Es seien sämtliche Interessen an der Aufrechterhaltung der Domainregistrierung zu beachten, deren Geltendmachung nicht rechtsmissbräuchlich sei. Hierzu zähle auch ein wirtschaftliches Interesse an der Fortführung eines Weiterleitungsgebrauchs.
Damit ginge nämlich die Verbesserung der Trefferquote, sowie des Rankings der Zielseite in der Suchmaschine einher, was ein erhöhtes Besucheraufkommen zur Folge hätte.

Der BGH führt weiter aus, die Klägerin hätte vor Unternehmensbezeichnung auch unkompliziert nachschauen können, ob die Domain noch frei wäre und hätte dann eine andere Unternehmensbezeichnung wählen können oder auf eine andere Top-Level-Domain ausweichen können. Als Top-Level-Domain wird der letzte Abschnitt einer Domain bezeichnet (z.B. .de, .net, .com).

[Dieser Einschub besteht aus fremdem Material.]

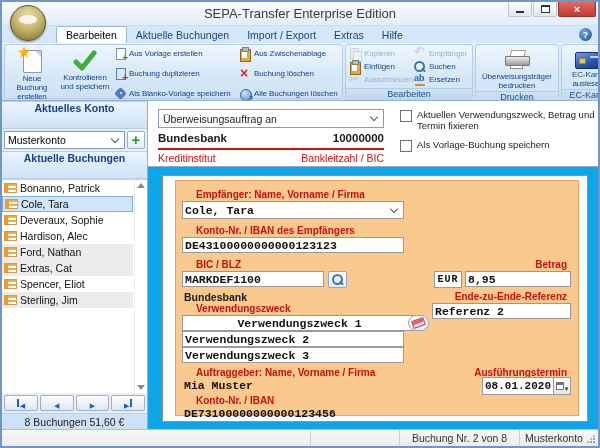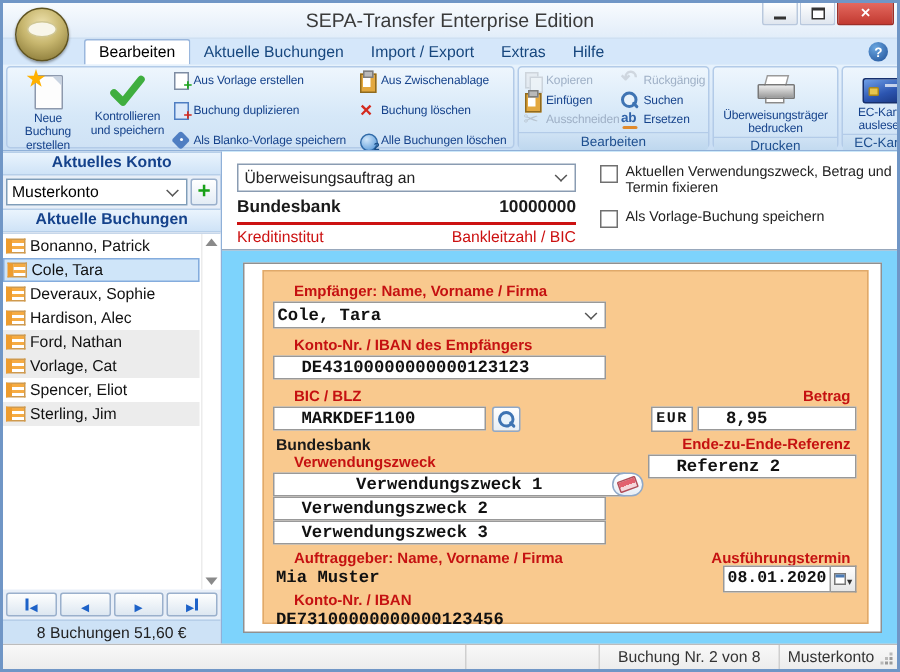--- a/index.html
+++ b/index.html
@@ -81,21 +81,21 @@
   .eccard { width:26px; height:17px; border-radius:2px; position:relative; margin-top:4px;
             background:linear-gradient(160deg,#6fa0e8 0%,#2c55b0 60%,#1b3a85 100%); border:1px solid #16306e; }
   .eccard::before { content:""; position:absolute; left:3px; top:5px; width:5px; height:4px; background:#e7c64f; border:1px solid #a8861c; border-radius:1px; }
   .eccard::after { content:""; position:absolute; right:2px; top:3px; width:8px; height:2px; background:rgba(255,255,255,.7); }
 
   
   .content { display:flex; height:328px; }
 
   
   .sidebar { width:146px; background:#e8eff8; border-right:1px solid #8fb0d8; display:flex; flex-direction:column; }
-  .side-header { height:16px; background:linear-gradient(#eaf4fd,#cfe3f7); border-top:1px solid #b7cfe9; border-bottom:1px solid #b7cfe9;
+  .side-header { height:28px; background:linear-gradient(#eaf4fd,#cfe3f7); border-top:1px solid #b7cfe9; border-bottom:1px solid #b7cfe9;
                  font-size:10.5px; font-weight:bold; color:#15428b; text-align:center; line-height:13px; }
   .konto-row { height:22px; display:flex; align-items:center; padding:1px 2px; gap:2px; }
   .select { flex:1; height:18px; background:#fff; border:1px solid #7f9db9; display:flex; align-items:center; font-size:10.5px; padding-left:3px; }
   .chev { margin-left:auto; margin-right:6px; width:6px; height:6px; border-right:1.6px solid #555; border-bottom:1.6px solid #555; transform:rotate(45deg); margin-top:-3px; flex:none; }
   .plus-btn { width:18px; height:18px; border:1px solid #9ab0cc; background:linear-gradient(#ffffff,#e3ecf5); border-radius:2px;
               display:flex; align-items:center; justify-content:center; }
   .plus-glyph::before { content:"+"; color:#18a018; font-weight:bold; font-size:15px; line-height:1; text-shadow:0 0 1px #fff; }
   .booking-list { flex:1; background:#fff; position:relative; overflow:hidden; padding-right:14px; border-top:1px solid #c7d7ea; }
   .list-item { height:16px; display:flex; align-items:center; gap:3px; font-size:10.5px; color:#111; padding-left:2px; }
   .list-item.alt { background:#ececec; }
@@ -108,41 +108,41 @@
   .scr.down { bottom:3px; border-top:5px solid #8a8a8a; }
   .nav-row { height:20px; display:flex; gap:2px; padding:1px 2px; align-items:center; background:#e8eff8; }
   .nav-btn { flex:1; height:16px; border:1px solid #9ab0cc; border-radius:2px; background:linear-gradient(#fdfefe,#dde7f1);
              display:flex; align-items:center; justify-content:center; gap:1px; }
   .tri-l::before { content:"\25C0"; font-size:7px; color:#1d62c8; }
   .tri-r::before { content:"\25B6"; font-size:7px; color:#1d62c8; }
   .bar { width:2px; height:8px; background:#1d62c8; }
   .count-bar { height:16px; background:#cde2f6; font-size:10.5px; line-height:16px; text-align:center; color:#222; border-top:1px solid #b7cfe9; }
 
   
-  .main { flex:1; position:relative; background:#7dd3fc; }
+  .main { flex:1; position:relative; background:#0ea5e9; }
   .top-panel { position:absolute; left:0; top:0; right:0; height:66px; background:#fff; border-bottom:1px solid #98a8bc; }
   .order-select { position:absolute; left:10px; top:8px; width:226px; height:19px; border:1px solid #8a9cb2; background:#fff;
                   display:flex; align-items:center; font-size:10.5px; padding-left:4px; color:#222; }
   .bank-row { position:absolute; left:10px; top:31px; width:226px; display:flex; justify-content:space-between;
               font-size:11.5px; font-weight:bold; color:#1a1a1a; }
   .red-underline { position:absolute; left:10px; top:47px; width:226px; border-bottom:2px solid #cc1111; }
   .red-row { position:absolute; left:10px; top:51px; width:226px; display:flex; justify-content:space-between;
              font-size:10.5px; color:#cc1111; }
   .cbx-row { position:absolute; left:252px; display:flex; gap:5px; align-items:flex-start; }
   .cbx { width:12px; height:12px; border:1px solid #707070; background:#fff; flex:none; margin-top:1px; }
   .cbx-label { font-size:9.5px; color:#222; width:188px; line-height:11px; }
 
   .grey-area { position:absolute; left:0; top:66px; right:0; bottom:0; }
   .paper { position:absolute; left:14px; top:8px; right:10px; bottom:7px; background:#fff; border:1px solid #909090; }
   .orange { position:absolute; left:12px; top:4px; right:8px; bottom:5px; background:#f9c98e; border:1px solid #e0a96a; }
 
   .flabel { position:absolute; font-size:10px; font-weight:bold; color:#c51111; white-space:nowrap;margin-left:12px; }
   .flabel.r { right:11px; text-align:right; }
   .finput { position:absolute; height:16px; border:1px solid #999; background:#fff; font:700 11.5px "Liberation Mono",monospace;
-            padding:0 18px; color:#111; }
+            padding:0 2px; color:#111; }
   .fcombo { position:absolute; height:18px; border:1px solid #999; background:#fff; display:flex; align-items:center;
             font:700 11.5px "Liberation Mono",monospace; padding-left:2px; color:#111; }
   .ftext { position:absolute; font:700 11.5px "Liberation Mono",monospace; color:#111; white-space:nowrap; }
   .btext { position:absolute; font-size:10.5px; font-weight:bold; color:#1a1a1a; }
   .sq-btn { position:absolute; width:19px; height:17px; border:1px solid #8fa8c8; border-radius:2px;
             background:linear-gradient(#ffffff,#e7eef6); display:flex; align-items:center; justify-content:center; }
   .lens { position:relative; width:12px; height:12px; }
   .lens::before { content:""; position:absolute; left:0; top:0; width:7px; height:7px; border:2px solid #3f74b3; border-radius:50%; background:#eaf3fb; }
   .lens::after { content:""; position:absolute; left:7px; top:8px; width:5px; height:2px; background:#3f74b3; transform:rotate(45deg); border-radius:1px; }
   .i-eraser { width:13px; height:8px; transform:rotate(-20deg); border:1px solid #b14c58; border-radius:1px;
@@ -264,21 +264,21 @@
             <span>Einfügen</span>
           </div>
           <div class="smbtn dis">
             <span class="ic i-cut"></span>
             <span>Ausschneiden</span>
           </div>
         </div>
         <div class="scol wD">
           <div class="smbtn dis">
             <span class="ic i-undo"></span>
-            <span>Rückgängig</span>
+            <span>Empfänger</span>
           </div>
           <div class="smbtn">
             <span class="ic i-search"></span>
             <span>Suchen</span>
           </div>
           <div class="smbtn">
             <span class="ic i-replace"></span>
             <span>Ersetzen</span>
           </div>
         </div>
@@ -340,21 +340,21 @@
         <div class="list-item">
             <span class="row-icon"></span>
             <span>Hardison, Alec</span>
           </div>
         <div class="list-item alt">
             <span class="row-icon"></span>
             <span>Ford, Nathan</span>
           </div>
         <div class="list-item alt">
             <span class="row-icon"></span>
-            <span>Vorlage, Cat</span>
+            <span>Extras, Cat</span>
           </div>
         <div class="list-item">
             <span class="row-icon"></span>
             <span>Spencer, Eliot</span>
           </div>
         <div class="list-item alt">
             <span class="row-icon"></span>
             <span>Sterling, Jim</span>
           </div>
         <div class="scrollcol">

Anders läge der Fall, wenn der Beklagte rechtsmissbräuchlich handelte als er die Domains registrierte. Das wäre beispielsweise der Fall, wenn eine Domain ohne ernsthaften Benutzungswillen registriert wird, in der Absicht, die Domain an jemanden mit dem entsprechenden Namensrecht zu verkaufen. Um abschließend zu klären, ob das wirtschaftliche Interesse des Beklagten überhaupt bestand oder ob rechtsmissbräuchlich gehandelt wurde, verweist der BGH die Sache zurück ans OLG Karlsruhe.

Durch die Entscheidung stärkt der BGH das Prioritätsprinzip. Danach müssen neue Marktteilnehmerinnen Beeinträchtigungen durch vorherige Registrierungen bezüglich der Nutzung des Domainnamens hinnehmen. Der BGH weist darauf hin, dass die Verfügbarkeit der Domain bei der Wahl der Unternehmensbezeichnung geprüft werden sollte.

* Verwenden wir in Zukunft wegen der besseren Lesbarkeit ausschließlich das generische Femininum, sind hiervon ausdrücklich sämtliche Geschlechter mitumfasst.